Proctor and other advisors have a large array of tools and resources to help students learn more about their interests and characteristics to help them decide what career, and subsequently major, they’d like to pursue. Proctor said occasionally he’ll work with a student going through the exploratory process only to discover that the student is not interested in any of the possibilities they deduced. This brings up an interesting problem, according to Proctor.

“In those situations, we typically see that students are trying to live someone else’s life,” Proctor said. “They are trying to satisfy other people and are not being true to themselves. So we work back to some of those original questions and we try to get down to what they really want to do with their life.”

BYU limited enrollment numbers at a glance (Rebecca Sumsion)

Then there are students on the other side of the spectrum who are sure of what major they want to pursue only to face applying to a limited enrollment program. Gibbs said that limited enrollment programs tend to favor students who are more prepared and resilient and who have the resources to spend another year in school to reapply to the program if they don’t get in the first time. The prospect of spending another year in school can be deterring for first-generation students or those with limited resources.

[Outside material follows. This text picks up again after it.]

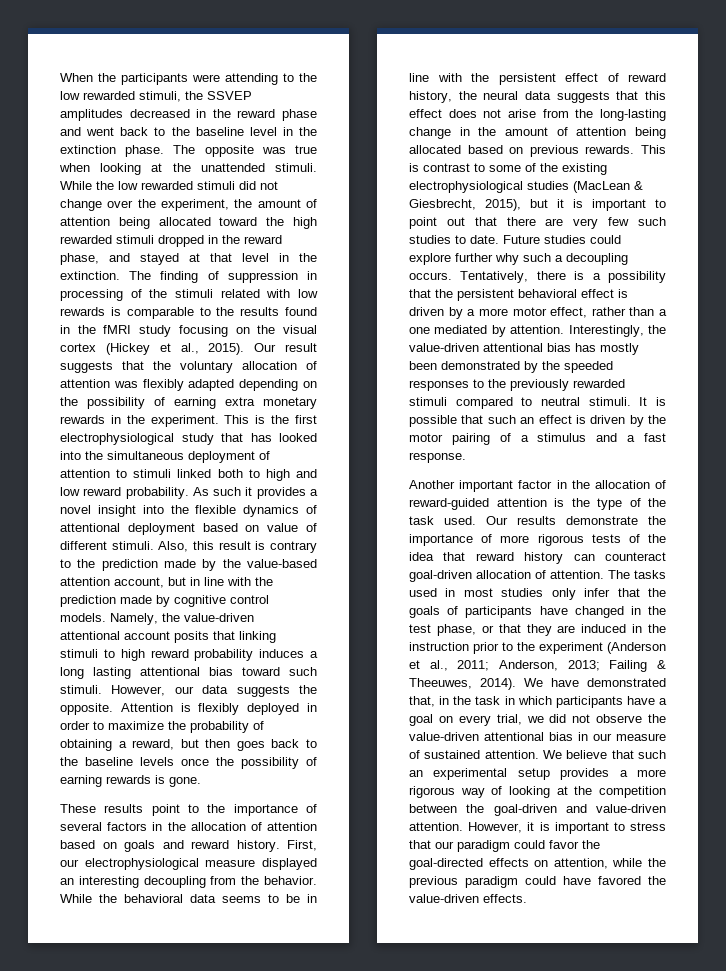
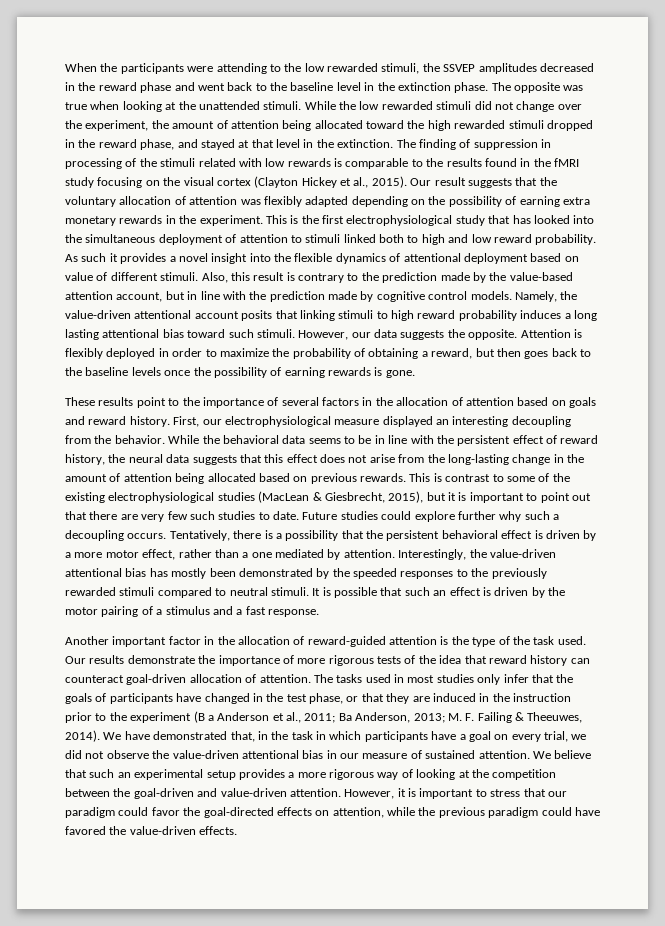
- The finding of suppression in processing of the stimuli related with low rewards is comparable to the results found in the fMRI study focusing on the visual cortex (Hickey et al., 2015).
+ The finding of suppression in processing of the stimuli related with low rewards is comparable to the results found in the fMRI study focusing on the visual cortex (Clayton Hickey et al., 2015).
- The tasks used in most studies only infer that the goals of participants have changed in the test phase, or that they are induced in the instruction prior to the experiment (Anderson et al., 2011; Anderson, 2013; Failing & Theeuwes, 2014).
+ The tasks used in most studies only infer that the goals of participants have changed in the test phase, or that they are induced in the instruction prior to the experiment (B a Anderson et al., 2011; Ba Anderson, 2013; M. F. Failing & Theeuwes, 2014).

Proctor said he often meets with students who have declared a pre-major in preparation for applying to a limited enrollment program. They have decided what they’d like to do and are making sure they have a way to accomplish their plans. The students meet with advisors to go over plans in case they don’t get in to their desired programs.

“(These students) typically have the end in mind where they know what kind of career and job opportunities they are after and they see a particular major as their way to that goal,” Proctor said. “Because not everybody can get into our limited enrollment programs they often have to find alternate routes.”

Proctor said that when the students seek alternate routes it tends to stay in line with their central interests and characteristics. It is unlikely for a student to shift from pursuing music to pursuing computer science.

In advisement, Proctor works with students to help them discover what majors and career paths they could pursue. He also helps create alternate plans for students if their limited enrollment application falls through. Occasionally, Proctor helps students look into whether their education would be better served outside of BYU.

Not everyone gets accepted into BYU’s limited enrollment programs. If a student is set on a certain limited enrollment program but things are looking unlikely, then Proctor tries to help. Proctor will ask if they’re seeking a BYU degree or if they’re seeking to obtain that specific degree. Sometimes the result is that the student may transfer to a different school with a better opportunity to get into their desired program.

“I’m not really here to force students to stay in school,” said Proctor. “I’m really here to understand what their goals and their passions are, and help them figure out a way to get there.”